Effective removal of hydrogen sulfide using 4A molecular sieve zeolite synthesized from attapulgite

Abstract

In this work, 4A molecular sieve zeolite was synthesized from attapulgite (ATP) in different conditions and was applied initially for H2S removal. The sorbent was characterized by scanning electron microscopy, X-ray diffraction, Fourier transform infrared spectra and N2 adsorption/desorption. The effects of the synthesis condition and adsorption temperature were studied by dynamic adsorption experiment. The optimal adsorption temperature is 50°C. The H2S adsorption results have showed that the optimal synthesis conditions are as follows: the ratio of silicon to aluminum and ratio of sodium to silicon are both 1.5, the ratio of water to sodium is 30, crystallization temperature and crystallization time is 90°C, 4h, respectively.
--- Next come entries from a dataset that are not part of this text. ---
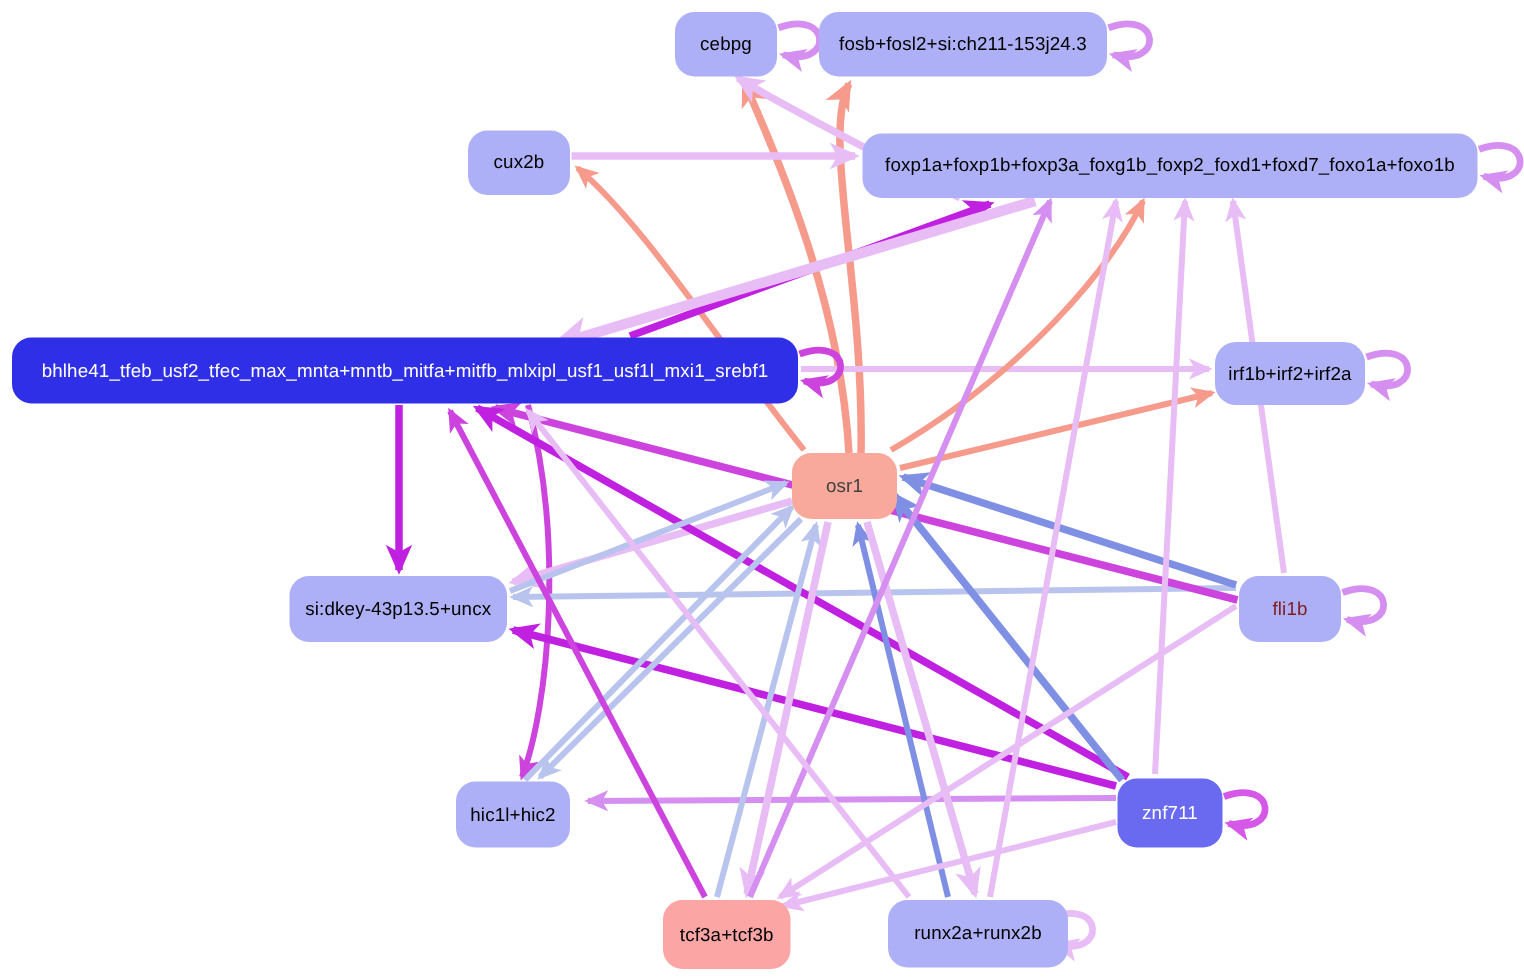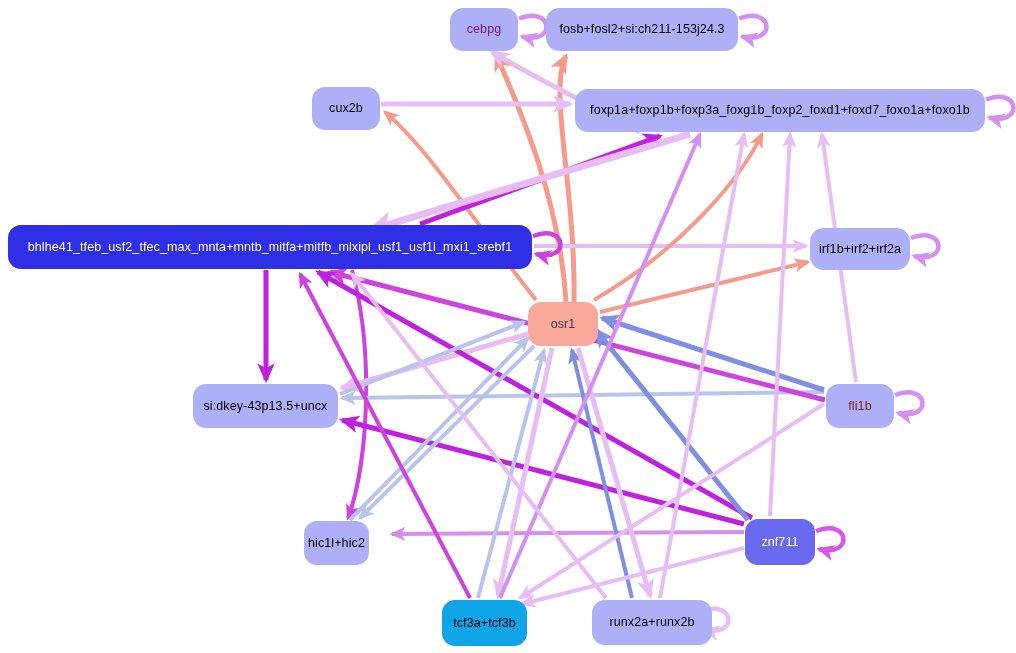"cebpg" div.node { color: #701a75 -> #000000 }
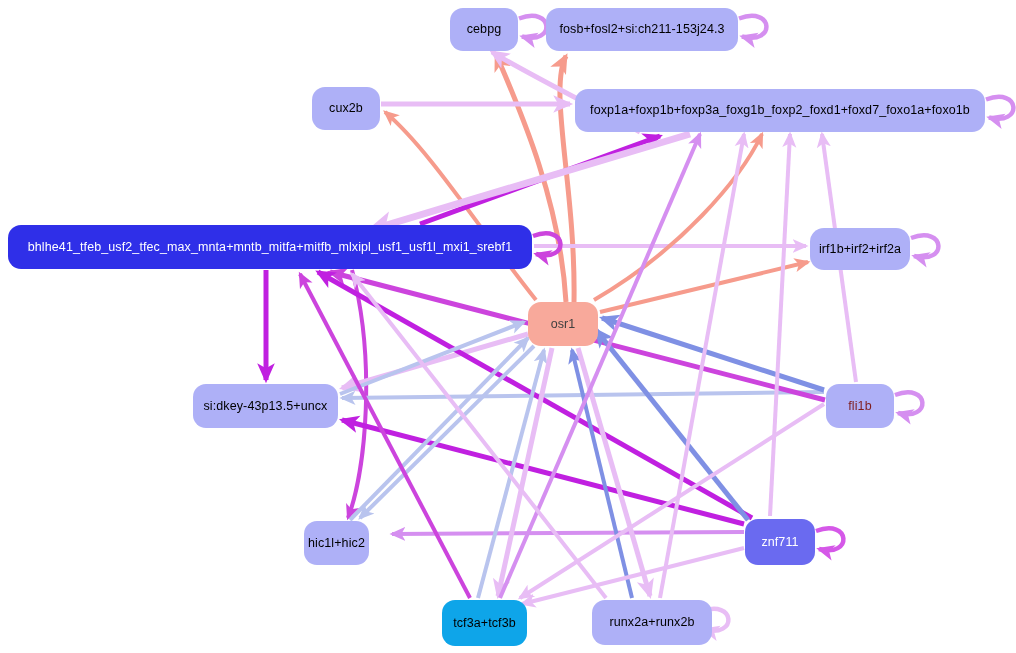"hic1l+hic2" div.node { width: 65px -> 76px }
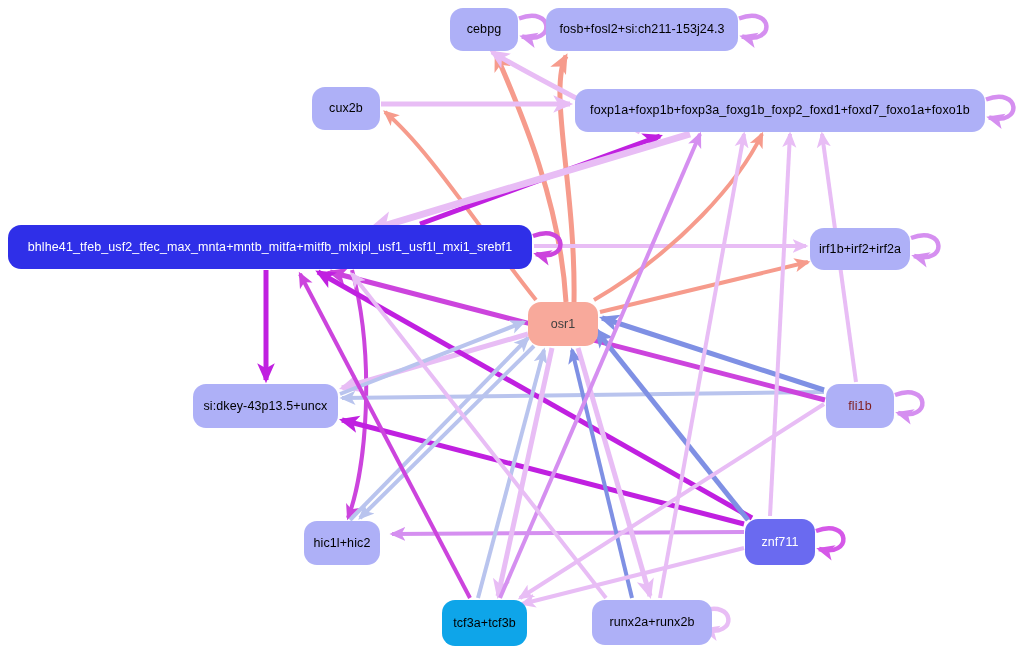"tcf3a+tcf3b" div.node { background: #0ea5e9 -> #fca5a5 }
The breakthrough and saturation sulfur sorption capacities of zeolite synthesized under optimum conditions are up to nearly 10 and 15mg/g-sorbent, respectively, and the H2S removal rate is nearly 100%. The adsorption kinetics nonlinear fitting results show that the adsorption system follows Bingham model. These results indicate that 4A molecular sieve zeolite synthesized from attapulgite can be used for H2S removal promisingly.